Terraforming Earth Lab 4: Naive AI for livable cities is part of ThingsCon, a joining of forces is sought between critical design practices around smart cities, the practice of IoT driven precision farming and unexplored potential of machine learning systems (framed by the ‘responsible AI’ discourse). The central question of the workshop is: (how) can the ecological development of cities be supported by machine learning systems?
Whether they label themselves as smart or not, cities around the world process more and more data, relating to mobility, housing prices, waste streams, air quality, crime, shopping behaviors et cetera. Most of this increased data processing is geared towards improving public (and private) safety, hygiene and traffic conditions, in general: to improve the economic and living conditions for human citizens.
Climate change with its rising temperatures, increased rainfall and increased atmospheric dynamism calls for a rapid adaptation of cities. ‘Greening’ is often mentioned in this context- increasing the number of trees. This would reduce temperatures, clean the air and would make cities more water resilient. But planting extra trees at a few busy and picturesque squares is not enough. The issues cannot be met with cosmetics only.
Cities need to be understood and developed in all their new and artificial ecologic richness and complexity. Urban ecology consists of interdependent events ranging from quick exchanges on the microscopic scale to the slow developments over large areas that take decades and include actors as diverse as microbiological soil life, humans and their pets, rodents, birds, trees, gardens, parks, pests, cars, warm water concrete, tarmac and different machines.

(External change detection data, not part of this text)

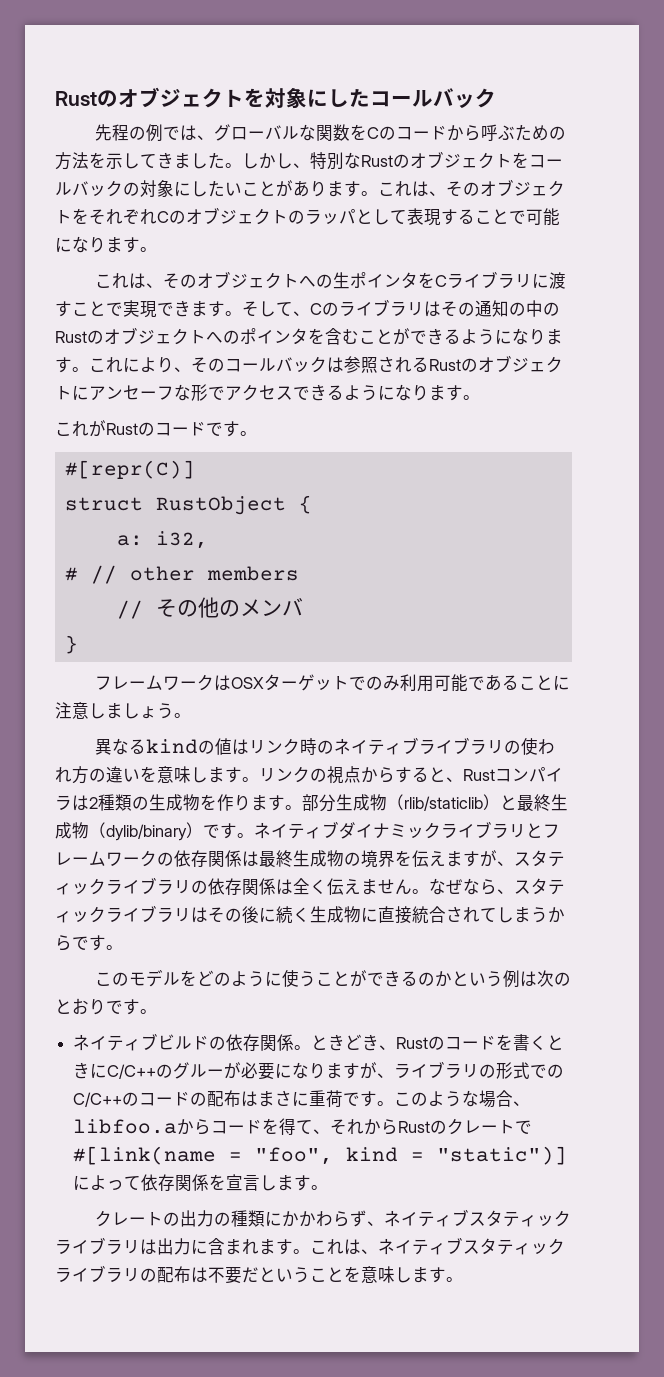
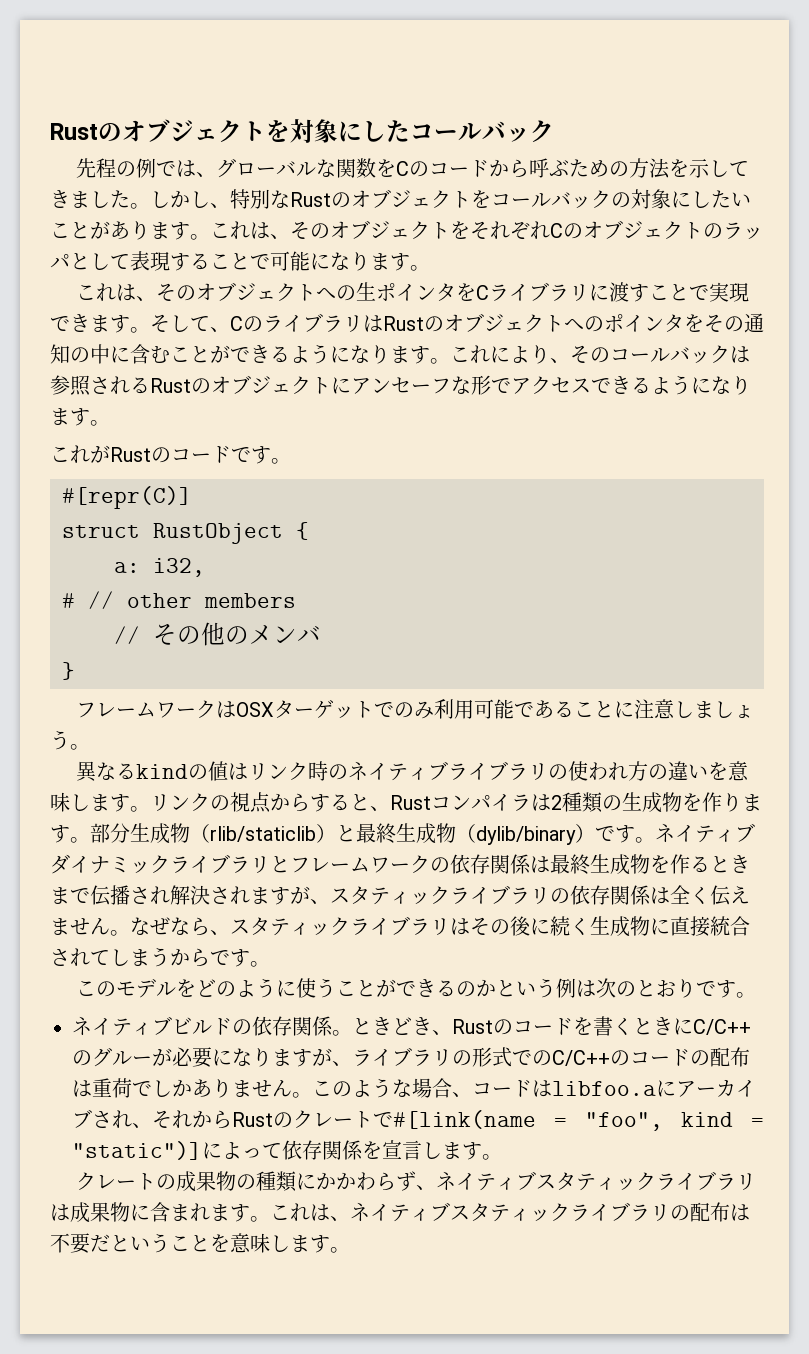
- そして、Cのライブラリはその通知の中のRustのオブジェクトへのポインタを含むことができるようになります。
+ そして、CのライブラリはRustのオブジェクトへのポインタをその通知の中に含むことができるようになります。
- ネイティブダイナミックライブラリとフレームワークの依存関係は最終生成物の境界を伝えますが、スタティックライブラリの依存関係は全く伝えません。
+ ネイティブダイナミックライブラリとフレームワークの依存関係は最終生成物を作るときまで伝播され解決されますが、スタティックライブラリの依存関係は全く伝えません。
- ときどき、Rustのコードを書くときにC/C++のグルーが必要になりますが、ライブラリの形式でのC/C++のコードの配布はまさに重荷です。
+ ときどき、Rustのコードを書くときにC/C++のグルーが必要になりますが、ライブラリの形式でのC/C++のコードの配布は重荷でしかありません。
- このような場合、libfoo.aからコードを得て、それからRustのクレートで#[link(name = "foo", kind = "static")]によって依存関係を宣言します。
+ このような場合、コードはlibfoo.aにアーカイブされ、それからRustのクレートで#[link(name = "foo", kind = "static")]によって依存関係を宣言します。
- クレートの出力の種類にかかわらず、ネイティブスタティックライブラリは出力に含まれます。
+ クレートの成果物の種類にかかわらず、ネイティブスタティックライブラリは成果物に含まれます。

Policies that take a wider ecological understanding of cities as starting point for development project are all but absent. Also, the data that would be needed to develop such policies is not gathered sufficiently. If the data would be there, machine learning systems would come in useful to find patterns and correlations in the very diverse measurements on the artificial ecologies that are cities.
In this workshop participants focus on data gathering and data processing around the ecological characteristics of a city, and figure out how machine learning can assist in making cities more livable for the whole cocktail of 21st century society. What datasets and or sensor inputs can be used to tune machine learning systems towards favourable conditions for different urban ecology on different spatial and temporal scales? What interventions should the systems be able to make? How can they collaborate with the public services and the citizens?
This workshop is part of the research project Terraforming Earth.